=== Begin Enclosure ===

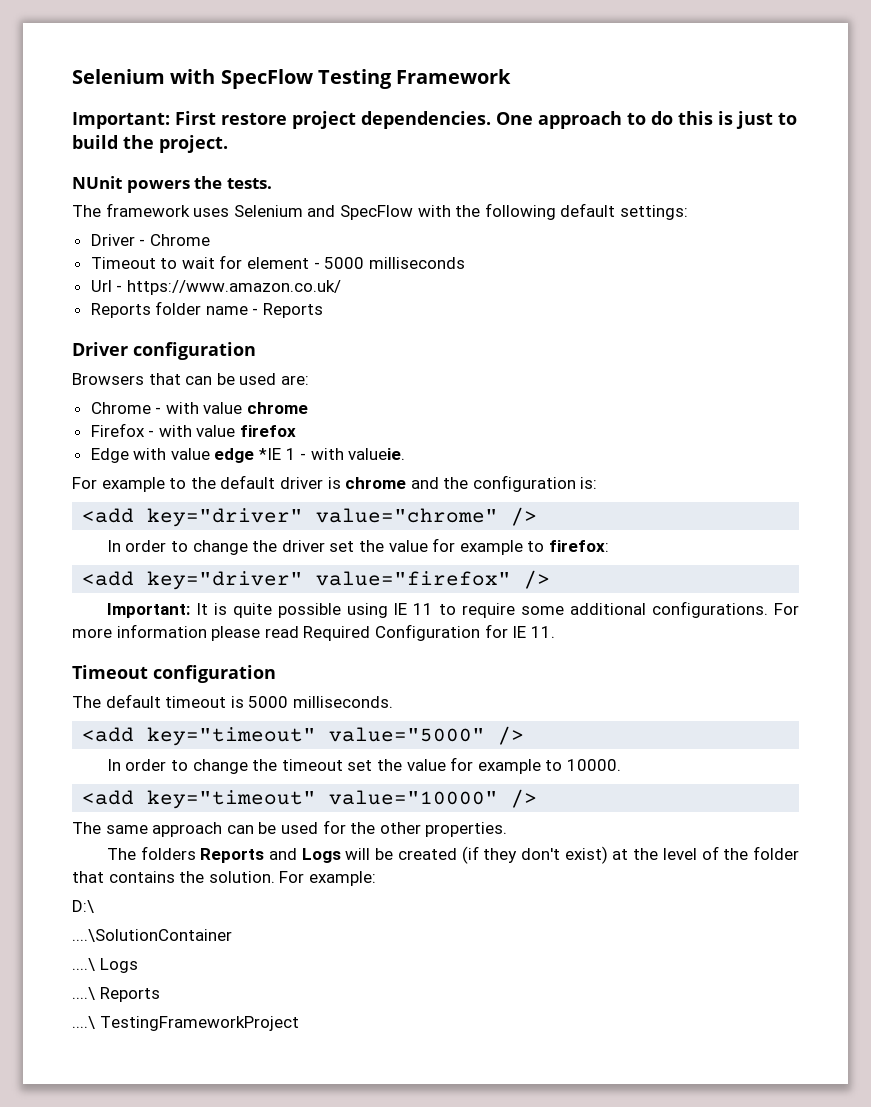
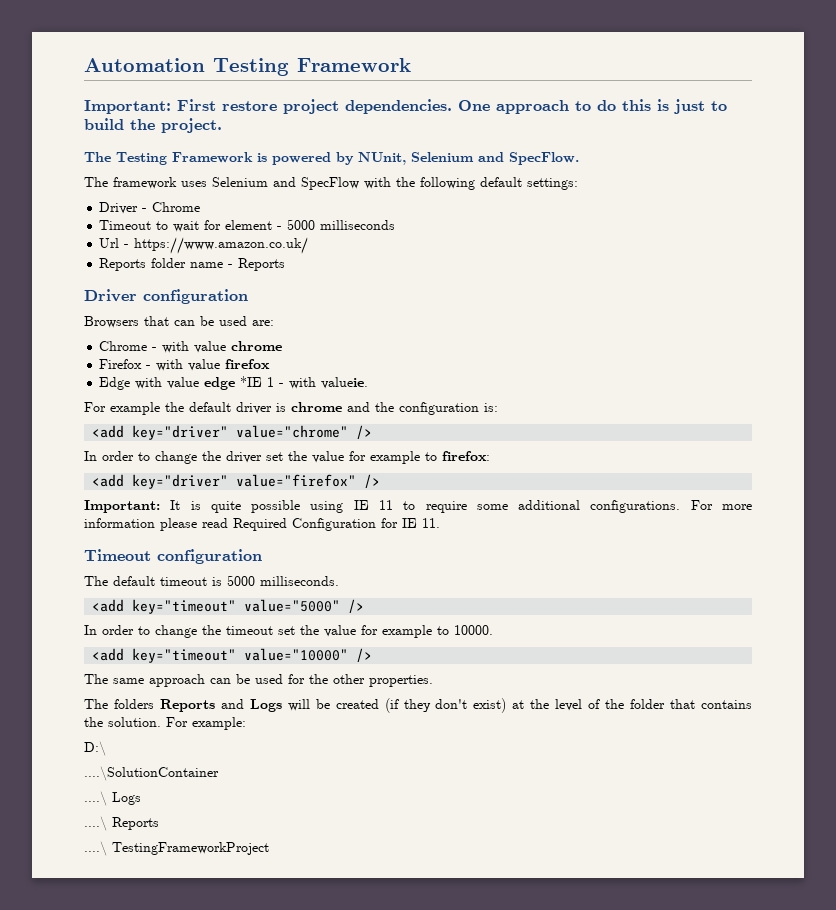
[72,69,313,89] Selenium with SpecFlow -> [84,58,205,72] Automation
[72,176,272,193] NUnit powers the tests. -> [84,152,579,165] The Testing Framework is powered by NUnit, Selenium and SpecFlow.
[169,478,187,489] to -> (160, 408) none

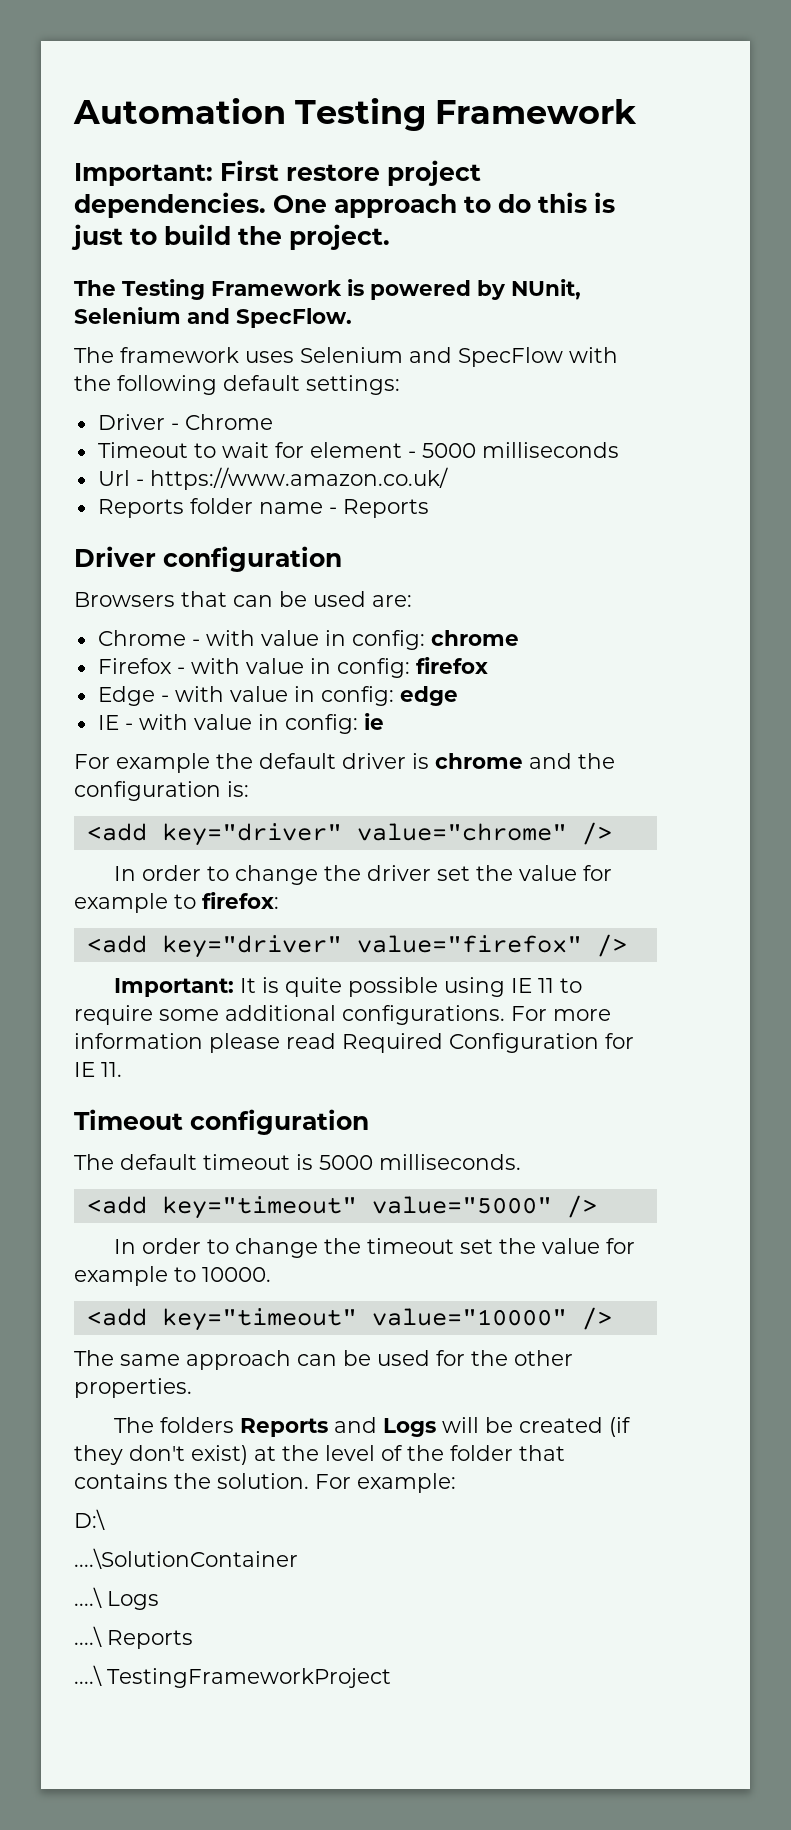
(227, 347) none -> [324,630,425,650] in config:
(221, 365) none -> [309,658,410,678] in config:
[135,377,200,389] with value -> [160,686,394,706] - with value in config:
[240,376,369,389] *IE 1 - with valueie. -> [97,713,384,734] // IE - with value in config: ie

=== End Enclosure ===

Your answer should hold exactly the lines from the one containing "(221, 365) none" through the end of the entries above, and nothing else.

(OUTPUT BELOW)
(221, 365) none -> [309,658,410,678] in config:
[135,377,200,389] with value -> [160,686,394,706] - with value in config:
[240,376,369,389] *IE 1 - with valueie. -> [97,713,384,734] // IE - with value in config: ie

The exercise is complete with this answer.